К слову сказать, именно в этом следует усматривать исток богоборческих настроений поэта. Лермонтов никогда не отрицал божественной основы мироздания. Наоборот, его поэзия пронизана ощущением этой основы, и в этом отношении она является своеобразным откровением тайны о Боге, о Божием творении. Но, озаренный светом божественного вездеприсутствия в мироздании и отмеченный жаждой деятельного участия в тайне бытия, поэт не находил в себе силы смириться с тем, что действительность пребывает в вопиющем противоречии с этой тайной. Реальная жизнь находилась в противоречии как с опытом его духовной жизни, так и с характером его сокровенных устремлений. Отсюда — от живой потребности сохранения гармоничных отношений с Богом, от стремления осуществить единение с Ним в акте творческого участия в тайне бытия, с одной стороны, и от невозможности реализовать свой душевный запрос в рамках существующей действительности — с другой, — и возникало в душе Лермонтова то, что можно обозначить как страдание муками богоборческого отрицания. Поэма «Литвинка» содержит в себе отблеск этих горьких мук. Умирая, герой поэмы отказывается искать примирения с Богом. В его сердце не находится никаких чувств к своему Творцу («Хотя б молитву или злой упрек / Он произнес!»). Не злоба, а равнодушие — обратная сторона любви. Этим равнодушием герой и расплачивается с Тем, Кто наделил его бесценным даром бытия. Таким образом, индивидуализм лермонтовского героя затрагивает не только область человеческих взаимоотношений, но и вторгается в область религиозную, приобретает богоборческую направленность. Самого Бога Арсений делает ответственным за трагедию своей жизни, возлагая на Него вину за невозможность деятельного участия в неповторимой тайне жизни. Из этого можно заключить, что идея о земной жизни как о живом, гармоничном и творческом пребывании личности в лоне божественного замысла была глубоко вложена в душу поэта.

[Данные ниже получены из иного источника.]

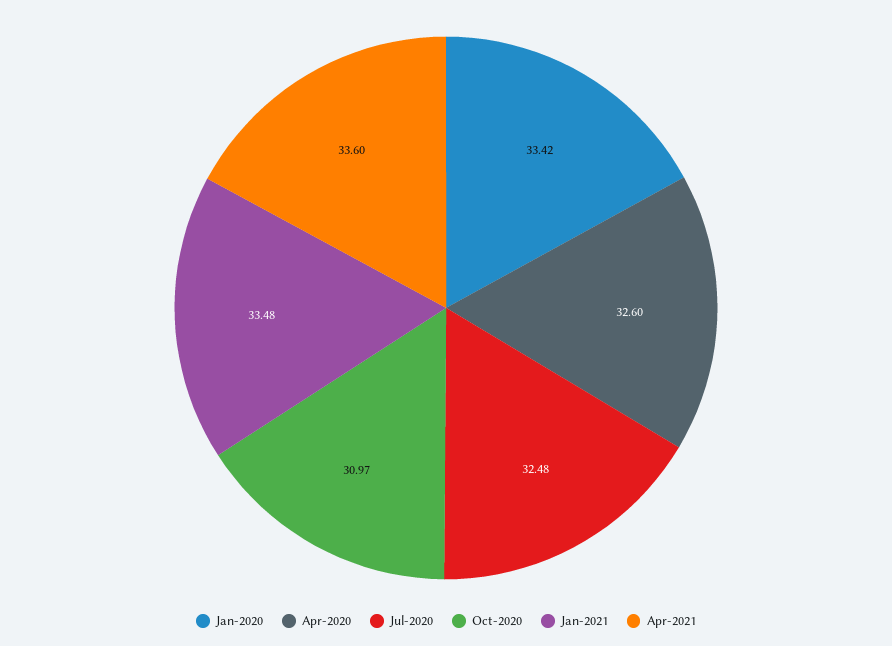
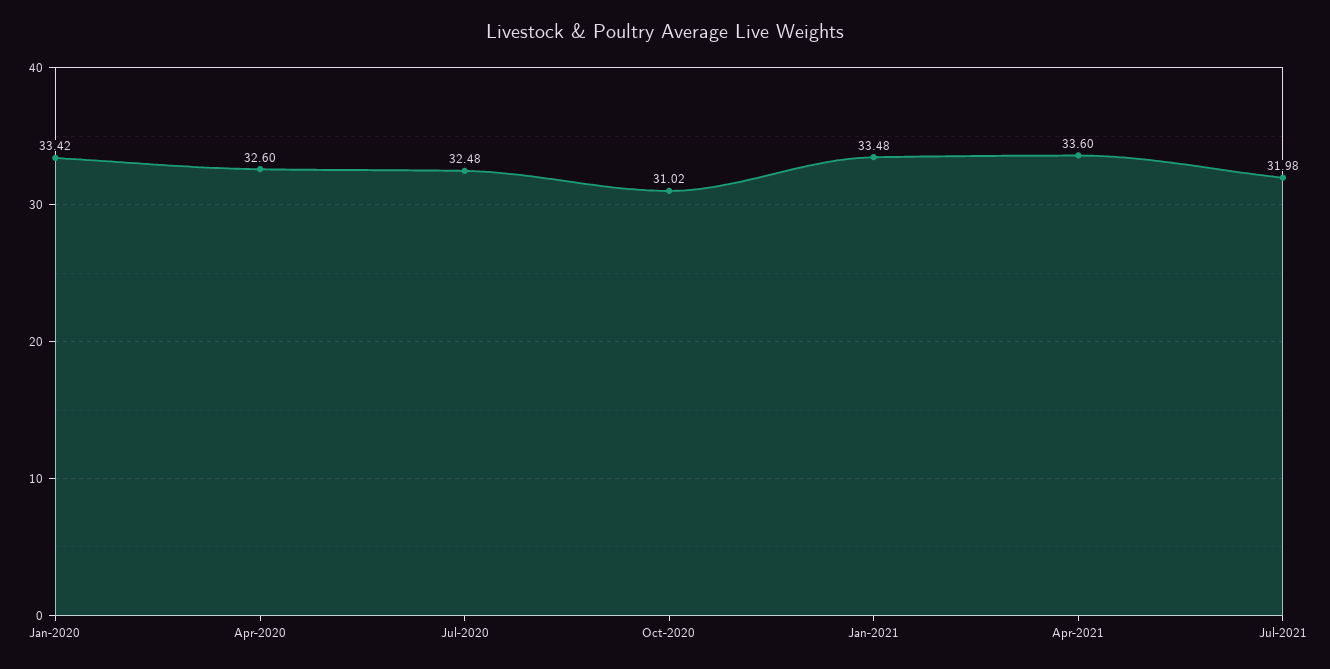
Oct-2020: 30.97 -> 31.02
Jul-2021: none -> 31.98

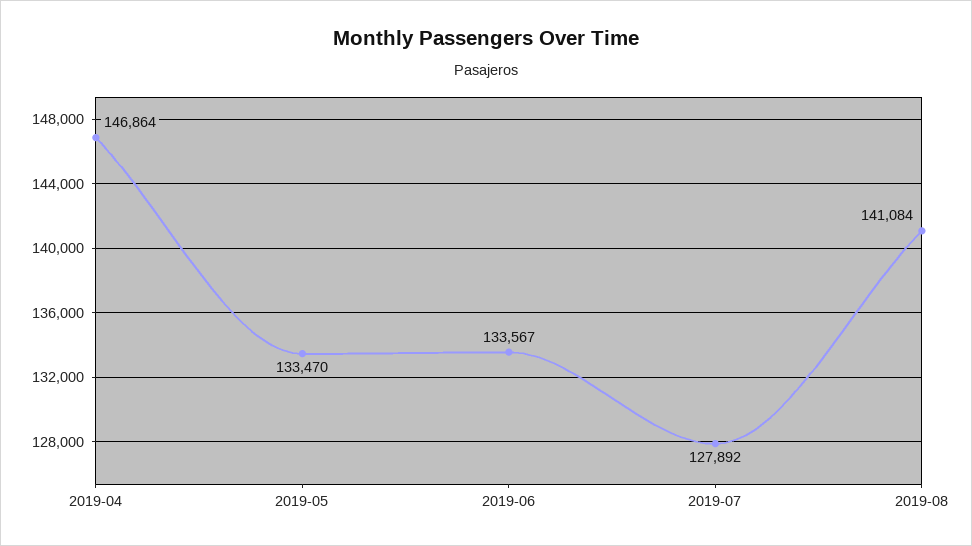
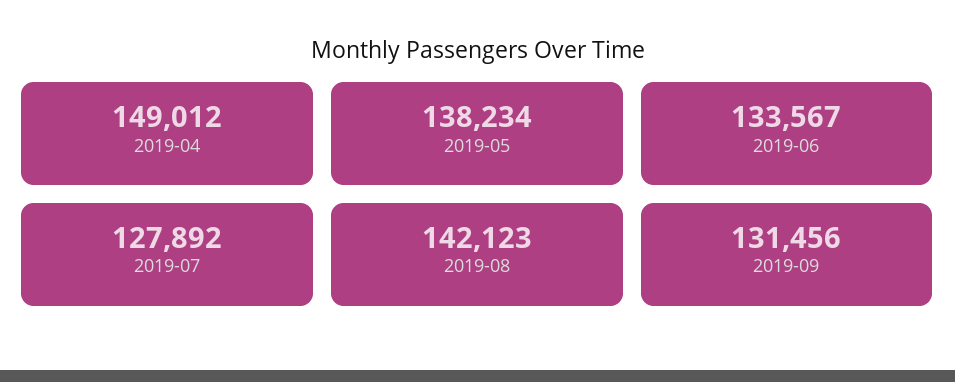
2019-04: 146864 -> 149012
2019-05: 133470 -> 138234
2019-08: 141084 -> 142123
2019-09: none -> 131456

Но, как и в случае с Зораимом, романтические черты странным образом сочетаются в герое «Литвинки» с чертами прозаическими и даже безнравственными. Лермонтов не закрывает глаза на несовершенство своего героя, на его моральное безволие. Арсений оказывается непостоянным в той области, которая для Лермонтова являлась заветной: он проявляет предательство по отношению к своим родным. Литвинка Клара является трофеем, добытым героем в очередном сражении. «С полей войны» он возвращается с новой возлюбленной, после чего нежная супруга Арсения вынуждена покинуть его дом. «Что святой обряд / тому, кто ищет лишь наград земных?» (II, 244-245) — замечает автор по поводу поступка своего героя. Упоминание о святом обряде появляется в его речи не случайно. Арсений нарушает то, что в душе автора занимает место святыни. Как бы в противовес поступку Арсения его юная жена после неожиданного вероломства мужа удаляется из дома и затворяется в монастыре, сохраняя в неприкосновенности то, что с преступной легкостью было попрано ее супругом.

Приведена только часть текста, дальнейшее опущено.